I first encountered Bruce Cockburn in 1979. Dancing in the Dragon’s Jaws had just been released and ‘Wondering Where the Lions Are’ was all over the airwaves. The latter caught enough of my attention to draw me into Kelly’s Stereo Mart, where I held the Norval Morrisseau cover in my hand – ‘Never seen anything like this,’ I remember thinking – whilst forking over $3.99 plus tax.

In the years since, I’ve made my way through all Cockburn’s official catalogue – from his 1970 self-titled debut through the above-mentioned Small Source of Comfort and now Bone on Bone. To begin this exploration was all about ‘Is it any good?’ At some point, however, the metric shifted.

The easy labels applied to Cockburn – folk singer, Christian mystic, political activist – obscure the fact that he typically writes about his life.
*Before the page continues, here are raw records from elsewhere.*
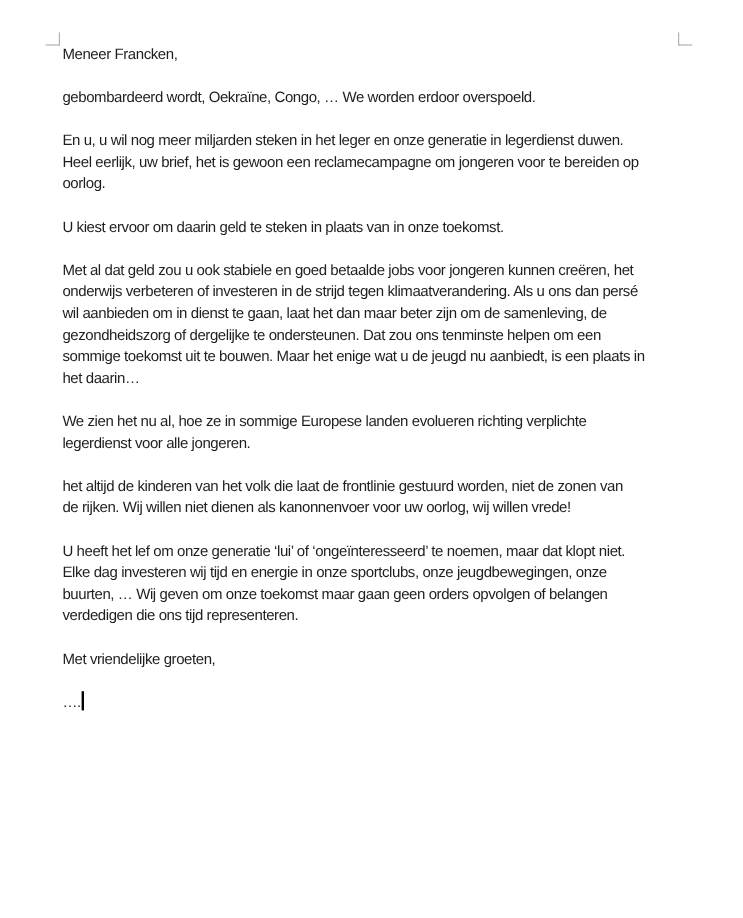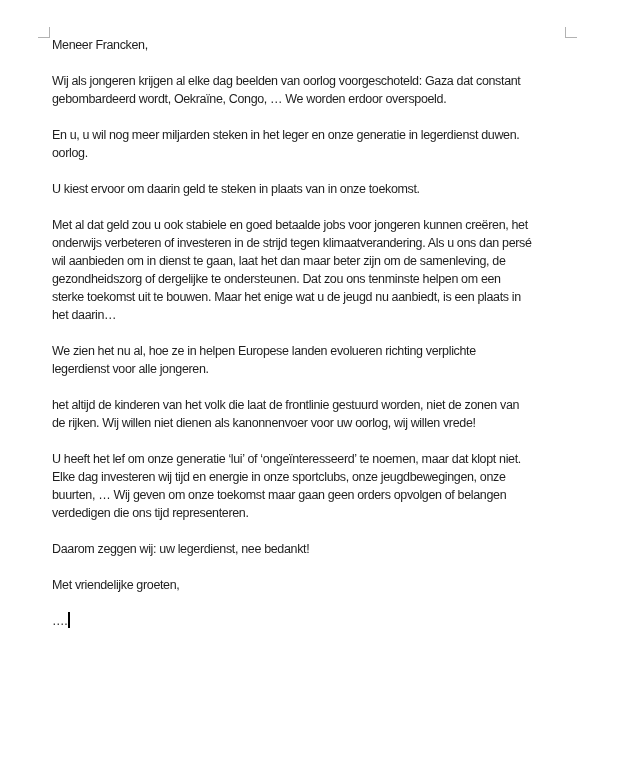--- a/index.html
+++ b/index.html
@@ -68,7 +68,6 @@
         <div class="line">Meneer Francken,</div>
       </div>
       <div class="paragraph">
-        <div class="line">Wij als jongeren krijgen al elke dag beelden van oorlog voorgeschoteld: Gaza dat constant</div>
         <div class="line">gebombardeerd wordt, Oekraïne, Congo, … We worden erdoor overspoeld.</div>
       </div>
       <div class="paragraph">

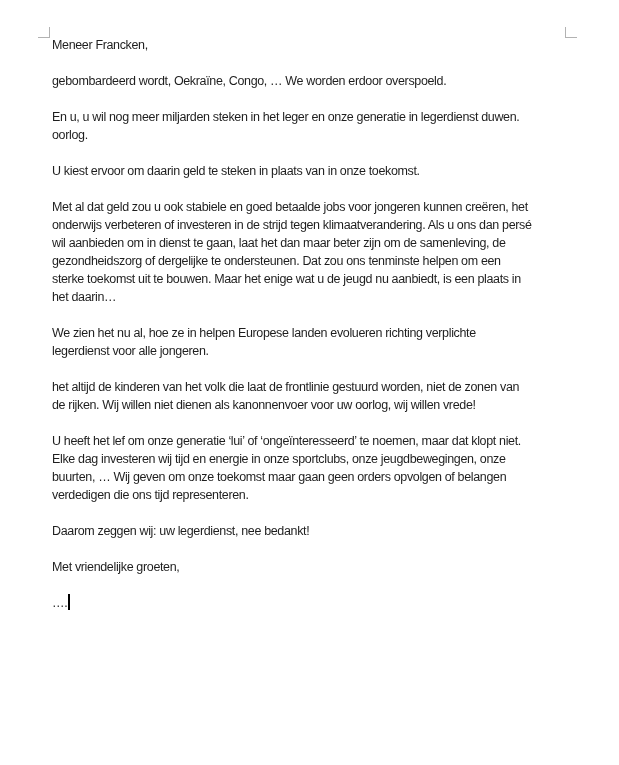--- a/index.html
+++ b/index.html
@@ -72,6 +72,7 @@
       </div>
       <div class="paragraph">
         <div class="line">En u, u wil nog meer miljarden steken in het leger en onze generatie in legerdienst duwen.</div>
+        <div class="line">Heel eerlijk, uw brief, het is gewoon een reclamecampagne om jongeren voor te bereiden op</div>
         <div class="line">oorlog.</div>
       </div>
       <div class="paragraph">

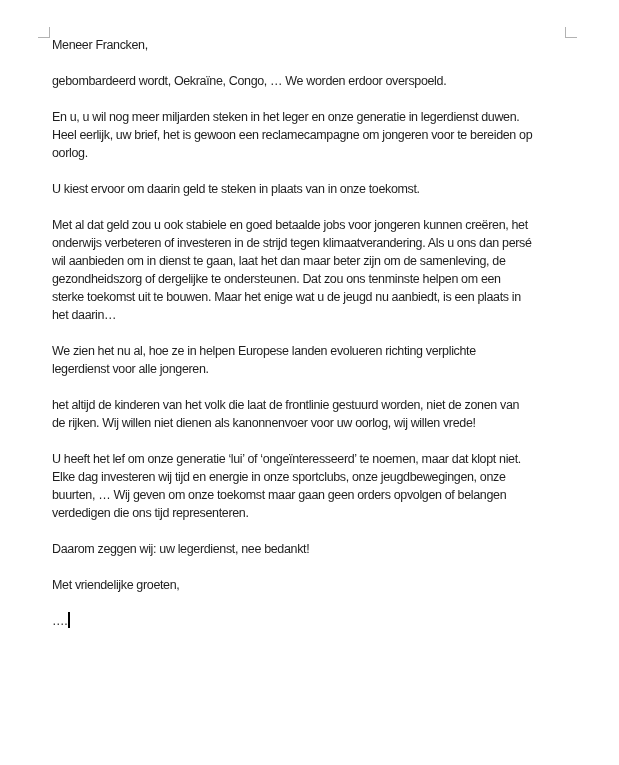--- a/index.html
+++ b/index.html
@@ -83,7 +83,7 @@
         <div class="line">onderwijs verbeteren of investeren in de strijd tegen klimaatverandering. Als u ons dan persé</div>
         <div class="line">wil aanbieden om in dienst te gaan, laat het dan maar beter zijn om de samenleving, de</div>
         <div class="line">gezondheidszorg of dergelijke te ondersteunen. Dat zou ons tenminste helpen om een</div>
-        <div class="line">sterke toekomst uit te bouwen. Maar het enige wat u de jeugd nu aanbiedt, is een plaats in</div>
+        <div class="line">sommige toekomst uit te bouwen. Maar het enige wat u de jeugd nu aanbiedt, is een plaats in</div>
         <div class="line">het daarin…</div>
       </div>
       <div class="paragraph">

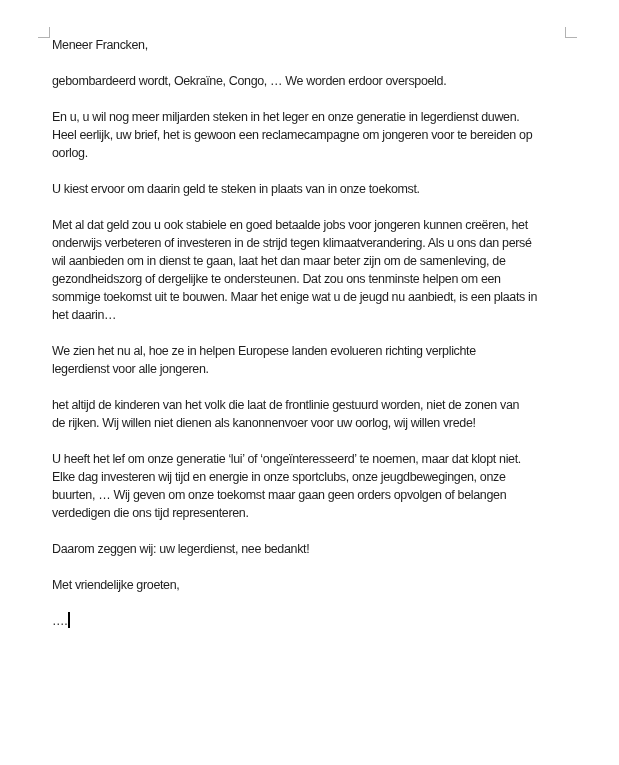--- a/index.html
+++ b/index.html
@@ -87,7 +87,7 @@
         <div class="line">het daarin…</div>
       </div>
       <div class="paragraph">
-        <div class="line">We zien het nu al, hoe ze in helpen Europese landen evolueren richting verplichte</div>
+        <div class="line">We zien het nu al, hoe ze in sommige Europese landen evolueren richting verplichte</div>
         <div class="line">legerdienst voor alle jongeren.</div>
       </div>
       <div class="paragraph">

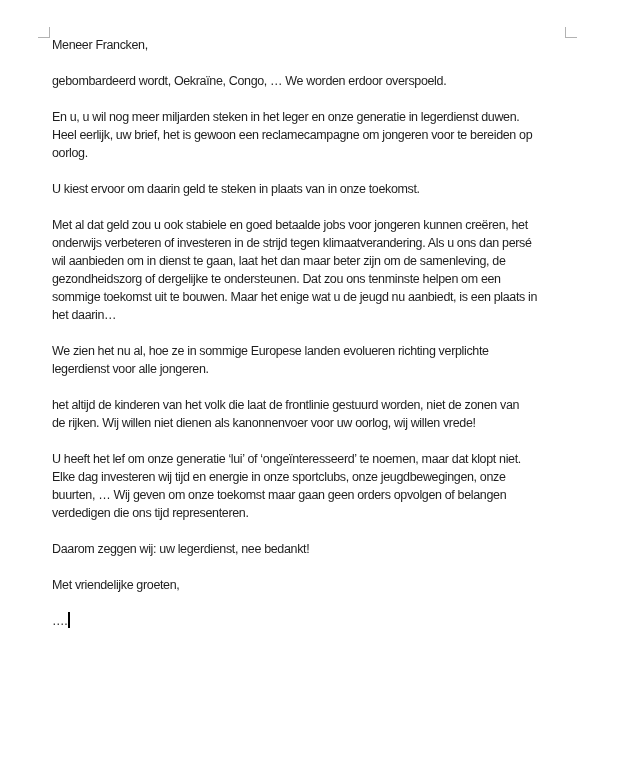--- a/index.html
+++ b/index.html
@@ -101,9 +101,6 @@
         <div class="line">verdedigen die ons tijd representeren.</div>
       </div>
       <div class="paragraph">
-        <div class="line">Daarom zeggen wij: uw legerdienst, nee bedankt!</div>
-      </div>
-      <div class="paragraph">
         <div class="line">Met vriendelijke groeten,</div>
       </div>
       <div class="paragraph">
His songs, with rare exception, offer witness to where he’s been and what he’s seen, what he’s felt, what he’s wondered and / or understood. At some point in my journey through his oeuvre, I realized this. In that moment, listening to Bruce Cockburn became less about ‘good’ or ‘bad’, much more about catching up with an old acquaintance.

And so it’s been during these initial runs through Bone on Bone. In the course of eleven songs, I’ve learned that he’s been attending church (‘Jesus Train’) and is part of the morning crowd a Peet’s, a Bay-area coffee shop (‘Cafe Society’). The inclusion of a French language piece (Mon Chemin) has me wondering if he’s spent any time in Quebec recently. And ‘3 Al Purdys’ hints that the experience of writing in character – an experience started only recently with ‘Call Me Rose’ – still holds interest.

Is it any good? I don’t know because this is really not the watermark through which I am listening. Right now it’s all about reconnecting, re-familiarizing with a stream of experience I’ve had the good fortune to touch in with every now and then through almost four decades.

Which reminds me of meditation. Sure we all begin asking, ‘Is it any good?’  ‘Was it relaxing?” ’Do I feel more peaceful?’ ‘Is it any good?’ With the passage of time and the accumulation of practice, however, this metric too shifts. With time we begin to realize there is something much vaster than ‘good’ or ‘bad’ unfolding through practice. A relationship is taking shape – a relationship with who we are.

When this happens, our orientation necessarily alters. We sit down looking not for evidence of ‘good’ or ‘bad’, but instead curious about how it is for us in this moment. Are we open or closed? Is there something waiting in the shadows? Does tension pull somewhere in the body? How is my heart? What does the lower belly feel like?

In the beginning, we all engage meditation looking to get what we want out of the practice. Eventually, however, we understand this is not at all what meditation offers. Rather than falling in line with our ideas regarding what it is and should be, what it might and should deliver, meditation simply holds a door open to the bone on bone reality of our lives right now.

Like listening to Bruce Cockburn’s newest release then, meditation is an opportunity to loosen the hold of ‘good’ or ‘bad’ on our lives. It’s a chance to sit down with an old friend, ask ‘How’s it going?’ and humbly listen – no judgement, no evaluation – just listen as answers flow forth.